Sözlük anlamına bakınca “fırtına ?” hızını artırarak uzun süreli esen Rüzgar’dır. Peki, Trabzonspor bu unvana neden layık görülmüştür. 1. Lige çıktığı ilk yıllarda tıpkı Fırtına’nın sözlük anlamı gibi, maçın başından başlayarak 90 ‘nıncı dakikaya kadar süratini ve hızını artırıp, rakibi kıskaca alıp hatta çoğu zaman fırtına gibi rakibi boğarak sonuca ulaşıp. Tertemiz 7 şampiyonluk kazanmıştır. Ve bu oyun tarzı ve taktiği ile İstanbul medyası tarafından “ fırtına “ lakabına uygun görülmüştür.
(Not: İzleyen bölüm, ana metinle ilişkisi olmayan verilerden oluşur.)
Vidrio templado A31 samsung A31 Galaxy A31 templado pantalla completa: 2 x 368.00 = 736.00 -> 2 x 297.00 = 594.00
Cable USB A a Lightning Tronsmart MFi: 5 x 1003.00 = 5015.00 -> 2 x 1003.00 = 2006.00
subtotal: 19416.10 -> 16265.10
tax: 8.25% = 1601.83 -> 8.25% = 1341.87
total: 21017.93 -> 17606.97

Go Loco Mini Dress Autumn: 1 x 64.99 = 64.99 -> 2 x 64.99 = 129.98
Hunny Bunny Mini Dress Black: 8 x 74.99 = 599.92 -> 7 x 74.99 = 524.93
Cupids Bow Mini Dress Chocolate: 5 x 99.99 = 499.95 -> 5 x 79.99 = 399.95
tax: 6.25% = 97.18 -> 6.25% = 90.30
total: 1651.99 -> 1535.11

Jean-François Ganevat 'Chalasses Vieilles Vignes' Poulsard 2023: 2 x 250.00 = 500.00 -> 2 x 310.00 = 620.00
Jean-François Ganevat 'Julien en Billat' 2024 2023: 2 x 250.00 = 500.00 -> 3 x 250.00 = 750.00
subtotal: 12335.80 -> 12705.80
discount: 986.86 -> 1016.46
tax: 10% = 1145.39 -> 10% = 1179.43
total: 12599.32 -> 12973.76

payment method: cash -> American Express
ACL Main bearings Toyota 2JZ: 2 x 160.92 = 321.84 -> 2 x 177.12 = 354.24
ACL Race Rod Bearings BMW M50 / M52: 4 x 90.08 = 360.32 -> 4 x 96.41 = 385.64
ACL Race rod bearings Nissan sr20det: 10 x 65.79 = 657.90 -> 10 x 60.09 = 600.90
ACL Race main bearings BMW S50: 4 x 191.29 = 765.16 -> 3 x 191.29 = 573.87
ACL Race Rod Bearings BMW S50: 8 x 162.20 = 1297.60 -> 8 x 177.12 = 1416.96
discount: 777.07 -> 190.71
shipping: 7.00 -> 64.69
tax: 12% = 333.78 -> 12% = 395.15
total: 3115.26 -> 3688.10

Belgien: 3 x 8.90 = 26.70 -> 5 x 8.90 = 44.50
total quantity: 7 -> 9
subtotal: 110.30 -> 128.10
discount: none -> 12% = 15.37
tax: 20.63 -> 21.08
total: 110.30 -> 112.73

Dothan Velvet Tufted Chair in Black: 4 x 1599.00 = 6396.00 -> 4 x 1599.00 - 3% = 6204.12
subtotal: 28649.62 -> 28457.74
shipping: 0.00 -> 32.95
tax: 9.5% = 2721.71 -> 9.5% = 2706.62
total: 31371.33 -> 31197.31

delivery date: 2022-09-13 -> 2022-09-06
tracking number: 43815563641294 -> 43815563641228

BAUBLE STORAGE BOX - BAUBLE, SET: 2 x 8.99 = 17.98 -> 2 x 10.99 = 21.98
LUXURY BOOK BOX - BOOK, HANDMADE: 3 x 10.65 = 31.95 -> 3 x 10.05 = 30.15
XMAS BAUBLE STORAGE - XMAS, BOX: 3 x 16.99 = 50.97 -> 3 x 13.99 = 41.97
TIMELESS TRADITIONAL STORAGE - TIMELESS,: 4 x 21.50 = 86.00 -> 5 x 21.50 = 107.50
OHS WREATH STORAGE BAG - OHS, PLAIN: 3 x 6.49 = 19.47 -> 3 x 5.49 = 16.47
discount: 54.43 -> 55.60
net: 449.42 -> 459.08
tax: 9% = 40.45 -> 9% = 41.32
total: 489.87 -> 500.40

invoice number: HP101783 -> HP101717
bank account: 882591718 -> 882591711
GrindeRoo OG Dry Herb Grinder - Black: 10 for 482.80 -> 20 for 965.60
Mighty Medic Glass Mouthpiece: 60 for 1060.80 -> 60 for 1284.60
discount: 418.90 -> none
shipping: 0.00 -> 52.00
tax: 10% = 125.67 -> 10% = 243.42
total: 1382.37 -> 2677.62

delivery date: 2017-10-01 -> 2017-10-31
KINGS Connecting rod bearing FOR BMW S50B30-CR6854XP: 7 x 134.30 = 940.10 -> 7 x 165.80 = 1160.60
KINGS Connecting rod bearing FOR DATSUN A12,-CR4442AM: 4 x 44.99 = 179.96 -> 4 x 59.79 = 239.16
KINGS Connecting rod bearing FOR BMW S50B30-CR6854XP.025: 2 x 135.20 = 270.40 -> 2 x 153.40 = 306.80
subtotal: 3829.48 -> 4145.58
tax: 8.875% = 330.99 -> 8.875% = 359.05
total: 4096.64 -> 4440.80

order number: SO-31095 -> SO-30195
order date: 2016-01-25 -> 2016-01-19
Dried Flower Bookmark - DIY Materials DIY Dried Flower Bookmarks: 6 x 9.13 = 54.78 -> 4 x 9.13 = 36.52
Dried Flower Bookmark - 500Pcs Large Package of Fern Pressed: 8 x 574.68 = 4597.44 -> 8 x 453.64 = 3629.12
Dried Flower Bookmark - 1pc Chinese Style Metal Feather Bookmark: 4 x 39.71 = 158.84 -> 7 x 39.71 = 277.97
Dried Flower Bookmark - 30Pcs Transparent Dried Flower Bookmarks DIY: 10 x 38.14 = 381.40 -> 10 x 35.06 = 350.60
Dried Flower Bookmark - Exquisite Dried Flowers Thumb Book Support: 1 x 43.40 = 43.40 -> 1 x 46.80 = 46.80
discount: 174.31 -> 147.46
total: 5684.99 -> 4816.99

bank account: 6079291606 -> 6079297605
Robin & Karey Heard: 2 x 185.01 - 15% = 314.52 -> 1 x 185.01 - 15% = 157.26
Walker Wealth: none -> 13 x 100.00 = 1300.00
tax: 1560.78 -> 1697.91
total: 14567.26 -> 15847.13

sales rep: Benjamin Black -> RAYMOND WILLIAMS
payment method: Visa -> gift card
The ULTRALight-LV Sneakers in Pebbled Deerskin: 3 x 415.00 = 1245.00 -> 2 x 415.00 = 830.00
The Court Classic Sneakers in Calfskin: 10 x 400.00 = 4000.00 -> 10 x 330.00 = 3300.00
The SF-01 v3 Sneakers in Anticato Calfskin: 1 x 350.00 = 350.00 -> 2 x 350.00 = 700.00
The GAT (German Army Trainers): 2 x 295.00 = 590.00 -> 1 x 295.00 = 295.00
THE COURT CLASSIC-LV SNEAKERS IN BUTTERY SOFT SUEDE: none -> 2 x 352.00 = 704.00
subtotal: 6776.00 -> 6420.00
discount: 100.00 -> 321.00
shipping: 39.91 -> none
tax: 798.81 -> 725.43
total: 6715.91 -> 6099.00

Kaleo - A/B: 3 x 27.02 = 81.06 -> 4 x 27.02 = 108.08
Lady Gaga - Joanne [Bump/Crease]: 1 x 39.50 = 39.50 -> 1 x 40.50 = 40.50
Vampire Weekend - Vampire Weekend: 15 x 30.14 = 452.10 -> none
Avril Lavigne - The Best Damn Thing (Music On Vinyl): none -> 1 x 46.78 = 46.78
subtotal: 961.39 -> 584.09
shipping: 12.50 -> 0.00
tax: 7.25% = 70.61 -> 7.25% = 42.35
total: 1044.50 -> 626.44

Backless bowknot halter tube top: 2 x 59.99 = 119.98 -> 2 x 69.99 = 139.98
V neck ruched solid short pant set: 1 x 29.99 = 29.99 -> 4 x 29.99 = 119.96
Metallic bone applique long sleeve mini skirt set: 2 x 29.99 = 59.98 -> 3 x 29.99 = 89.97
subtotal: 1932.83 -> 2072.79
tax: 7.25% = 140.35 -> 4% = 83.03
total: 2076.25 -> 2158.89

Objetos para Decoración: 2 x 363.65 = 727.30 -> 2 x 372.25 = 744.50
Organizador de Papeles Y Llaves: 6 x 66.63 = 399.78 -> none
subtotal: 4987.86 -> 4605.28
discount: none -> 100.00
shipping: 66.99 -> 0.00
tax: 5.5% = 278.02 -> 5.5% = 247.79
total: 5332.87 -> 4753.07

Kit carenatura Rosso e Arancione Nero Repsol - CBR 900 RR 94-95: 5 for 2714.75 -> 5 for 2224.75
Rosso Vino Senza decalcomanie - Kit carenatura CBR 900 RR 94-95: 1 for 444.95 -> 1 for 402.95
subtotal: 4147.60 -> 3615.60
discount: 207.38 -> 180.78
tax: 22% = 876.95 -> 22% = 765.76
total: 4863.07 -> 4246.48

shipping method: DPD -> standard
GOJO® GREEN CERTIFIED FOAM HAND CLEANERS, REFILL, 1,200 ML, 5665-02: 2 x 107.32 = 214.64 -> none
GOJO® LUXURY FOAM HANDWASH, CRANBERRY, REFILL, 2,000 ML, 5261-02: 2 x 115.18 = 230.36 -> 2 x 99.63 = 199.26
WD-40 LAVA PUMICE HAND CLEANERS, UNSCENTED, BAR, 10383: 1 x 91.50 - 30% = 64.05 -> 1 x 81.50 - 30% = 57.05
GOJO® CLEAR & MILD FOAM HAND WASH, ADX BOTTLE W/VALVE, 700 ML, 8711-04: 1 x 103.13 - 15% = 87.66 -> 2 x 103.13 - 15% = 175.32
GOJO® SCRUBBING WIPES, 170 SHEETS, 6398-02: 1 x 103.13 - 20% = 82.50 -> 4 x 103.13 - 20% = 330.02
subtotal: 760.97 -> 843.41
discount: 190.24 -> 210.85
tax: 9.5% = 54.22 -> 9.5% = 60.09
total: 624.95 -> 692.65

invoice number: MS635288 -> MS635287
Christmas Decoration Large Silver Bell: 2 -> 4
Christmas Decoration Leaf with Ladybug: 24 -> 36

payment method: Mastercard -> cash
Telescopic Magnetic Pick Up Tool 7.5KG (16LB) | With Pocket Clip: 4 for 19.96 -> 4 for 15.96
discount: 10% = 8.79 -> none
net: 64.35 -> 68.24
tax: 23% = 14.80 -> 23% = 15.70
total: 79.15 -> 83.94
Şimdi zamanda hızlı bir yolculuk yapalım. Trabzon spor ilk yıllardaki kadro yapısını ancak 1996 yılında yakalamış yine şampiyonluk geliyor derken. Saha içi ve saha dışı mihrakların üstün gayretiyle şampiyonluk yine hayal olmuştur. Fazla zaman kaybetmeden yeni bir takım kurulmuş ve bu kurulan takım 2010—2011 Türkiye süper ligini şampiyon olarak tamamlamasına rağmen yine bildiğimiz senaryolar tertiplenmiş ve yine bir şampiyonluğumuz gasp edilmiştir. Ne hazindir ki yüce Türk adaleti şike olduğu kararına varmış, hatta bazı kulüplerin yöneticilerine ceza vermiş. Fakat tahkim kurulu denen bir kurul şike sahaya yansımamıştır demiştir. Bu basiretsiz federasyon ve kurullarının hala ne yazık ki birilerinin emrinde çalıştığının açık ve net bir ifadesidir. Bu yazdıklarım şampiyonsuzluklarla geçen yılların kısa bir özetiydi. Şunu ’da belirtmeden geçemeyeceğim. 1976 doğumlu fanatik bir Trabzon Sporlu olarak en son şampiyonluğu hayal meyal hatırlıyorum. Şu an tribünün yaş ortalamasına baktığımız zaman 20—27 arası bir taraftar topluluğu vardır. Ve bu taraftarlar hiç şampiyonluk yaşamamışlardır. Ve hala gururla ve aşkla takımımızı desteklemeye devam etmektedirler. İşte bu “ aşk’ tır” başka bir ifadesi yoktur.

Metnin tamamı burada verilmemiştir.